**Goal of the exercise:** Find the line containing "[400,387,526,405] confirmar ->" in the records below. Copy exactly that line and each one after it, ending at the line containing "[755,492,826,504] veureu ->", and nothing more.

**Data in this exercise:**
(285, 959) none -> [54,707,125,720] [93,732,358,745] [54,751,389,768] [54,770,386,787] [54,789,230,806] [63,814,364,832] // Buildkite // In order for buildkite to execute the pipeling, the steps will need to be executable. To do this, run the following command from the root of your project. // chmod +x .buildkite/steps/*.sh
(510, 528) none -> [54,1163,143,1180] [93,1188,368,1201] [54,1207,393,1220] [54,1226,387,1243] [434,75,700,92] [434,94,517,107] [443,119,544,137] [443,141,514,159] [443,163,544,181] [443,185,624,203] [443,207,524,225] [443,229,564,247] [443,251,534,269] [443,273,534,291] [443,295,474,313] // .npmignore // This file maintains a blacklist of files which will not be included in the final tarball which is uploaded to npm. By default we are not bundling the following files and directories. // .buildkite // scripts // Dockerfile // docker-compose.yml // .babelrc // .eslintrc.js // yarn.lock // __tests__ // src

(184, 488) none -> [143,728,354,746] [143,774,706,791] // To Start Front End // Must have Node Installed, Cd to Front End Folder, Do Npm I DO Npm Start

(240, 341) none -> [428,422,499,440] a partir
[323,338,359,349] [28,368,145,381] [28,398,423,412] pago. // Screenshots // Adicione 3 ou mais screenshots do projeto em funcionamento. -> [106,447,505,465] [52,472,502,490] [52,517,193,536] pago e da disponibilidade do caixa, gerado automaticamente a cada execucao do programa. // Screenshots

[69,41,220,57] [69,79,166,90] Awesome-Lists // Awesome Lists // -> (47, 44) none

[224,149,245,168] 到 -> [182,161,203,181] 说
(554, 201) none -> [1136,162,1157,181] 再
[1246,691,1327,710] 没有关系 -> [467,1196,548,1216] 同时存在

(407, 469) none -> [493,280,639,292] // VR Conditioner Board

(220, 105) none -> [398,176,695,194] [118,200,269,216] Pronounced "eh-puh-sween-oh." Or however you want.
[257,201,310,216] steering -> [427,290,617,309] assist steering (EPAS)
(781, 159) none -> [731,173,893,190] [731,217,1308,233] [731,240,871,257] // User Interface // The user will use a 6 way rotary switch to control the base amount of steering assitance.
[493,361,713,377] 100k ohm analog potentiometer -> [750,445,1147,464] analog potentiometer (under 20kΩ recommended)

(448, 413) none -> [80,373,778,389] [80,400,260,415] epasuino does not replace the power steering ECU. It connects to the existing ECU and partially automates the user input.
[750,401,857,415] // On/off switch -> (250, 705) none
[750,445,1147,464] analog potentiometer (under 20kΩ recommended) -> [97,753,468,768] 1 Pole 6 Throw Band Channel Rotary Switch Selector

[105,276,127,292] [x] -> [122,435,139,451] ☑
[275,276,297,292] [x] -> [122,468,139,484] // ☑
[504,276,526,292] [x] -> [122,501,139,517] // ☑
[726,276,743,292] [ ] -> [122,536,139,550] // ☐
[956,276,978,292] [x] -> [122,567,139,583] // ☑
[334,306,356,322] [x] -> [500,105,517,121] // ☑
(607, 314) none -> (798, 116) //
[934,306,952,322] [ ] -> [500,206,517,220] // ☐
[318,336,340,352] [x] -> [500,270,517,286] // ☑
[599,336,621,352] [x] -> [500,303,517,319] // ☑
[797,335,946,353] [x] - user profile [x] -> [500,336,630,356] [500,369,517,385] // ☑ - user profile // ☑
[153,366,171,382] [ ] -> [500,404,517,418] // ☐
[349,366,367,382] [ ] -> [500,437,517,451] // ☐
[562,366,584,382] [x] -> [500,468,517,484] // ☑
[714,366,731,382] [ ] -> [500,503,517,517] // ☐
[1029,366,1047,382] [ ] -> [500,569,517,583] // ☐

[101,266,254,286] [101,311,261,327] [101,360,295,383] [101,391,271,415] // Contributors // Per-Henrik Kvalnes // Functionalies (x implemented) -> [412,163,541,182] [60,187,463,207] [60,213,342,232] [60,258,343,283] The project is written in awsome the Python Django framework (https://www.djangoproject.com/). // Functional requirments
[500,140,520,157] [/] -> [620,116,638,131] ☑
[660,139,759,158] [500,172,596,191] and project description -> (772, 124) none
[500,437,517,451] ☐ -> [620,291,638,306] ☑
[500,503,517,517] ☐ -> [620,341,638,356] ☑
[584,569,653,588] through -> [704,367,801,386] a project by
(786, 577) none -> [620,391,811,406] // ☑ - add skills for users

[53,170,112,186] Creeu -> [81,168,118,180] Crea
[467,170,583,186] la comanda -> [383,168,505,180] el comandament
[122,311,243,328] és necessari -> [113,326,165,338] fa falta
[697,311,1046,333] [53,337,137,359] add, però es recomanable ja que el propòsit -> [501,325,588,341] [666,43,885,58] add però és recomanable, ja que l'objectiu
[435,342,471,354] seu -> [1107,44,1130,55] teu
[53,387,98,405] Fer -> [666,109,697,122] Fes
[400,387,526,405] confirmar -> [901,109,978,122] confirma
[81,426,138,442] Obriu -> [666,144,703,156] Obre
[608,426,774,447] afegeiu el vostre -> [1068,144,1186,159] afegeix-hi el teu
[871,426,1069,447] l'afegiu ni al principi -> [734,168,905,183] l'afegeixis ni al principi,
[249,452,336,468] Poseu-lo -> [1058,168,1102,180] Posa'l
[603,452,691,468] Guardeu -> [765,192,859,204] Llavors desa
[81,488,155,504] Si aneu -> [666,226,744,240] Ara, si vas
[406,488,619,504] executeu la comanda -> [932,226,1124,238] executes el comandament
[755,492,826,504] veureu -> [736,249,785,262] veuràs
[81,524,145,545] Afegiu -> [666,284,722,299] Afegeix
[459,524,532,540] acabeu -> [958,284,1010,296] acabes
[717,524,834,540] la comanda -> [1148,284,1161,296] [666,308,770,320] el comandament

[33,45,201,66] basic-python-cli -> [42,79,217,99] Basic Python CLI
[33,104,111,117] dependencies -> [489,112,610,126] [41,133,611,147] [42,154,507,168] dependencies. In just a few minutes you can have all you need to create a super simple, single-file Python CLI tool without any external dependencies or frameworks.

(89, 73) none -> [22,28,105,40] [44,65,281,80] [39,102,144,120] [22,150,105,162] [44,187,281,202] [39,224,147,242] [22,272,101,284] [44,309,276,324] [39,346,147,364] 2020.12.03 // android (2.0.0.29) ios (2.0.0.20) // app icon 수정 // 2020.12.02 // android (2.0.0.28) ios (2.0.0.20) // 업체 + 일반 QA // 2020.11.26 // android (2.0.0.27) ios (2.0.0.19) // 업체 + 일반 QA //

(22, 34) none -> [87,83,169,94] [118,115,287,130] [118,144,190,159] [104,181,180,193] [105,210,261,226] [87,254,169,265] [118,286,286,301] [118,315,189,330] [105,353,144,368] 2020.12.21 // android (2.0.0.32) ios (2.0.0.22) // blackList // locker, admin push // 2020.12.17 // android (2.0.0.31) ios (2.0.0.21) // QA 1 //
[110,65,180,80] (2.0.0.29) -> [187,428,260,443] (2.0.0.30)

**Exercise result:**
[400,387,526,405] confirmar -> [901,109,978,122] confirma
[81,426,138,442] Obriu -> [666,144,703,156] Obre
[608,426,774,447] afegeiu el vostre -> [1068,144,1186,159] afegeix-hi el teu
[871,426,1069,447] l'afegiu ni al principi -> [734,168,905,183] l'afegeixis ni al principi,
[249,452,336,468] Poseu-lo -> [1058,168,1102,180] Posa'l
[603,452,691,468] Guardeu -> [765,192,859,204] Llavors desa
[81,488,155,504] Si aneu -> [666,226,744,240] Ara, si vas
[406,488,619,504] executeu la comanda -> [932,226,1124,238] executes el comandament
[755,492,826,504] veureu -> [736,249,785,262] veuràs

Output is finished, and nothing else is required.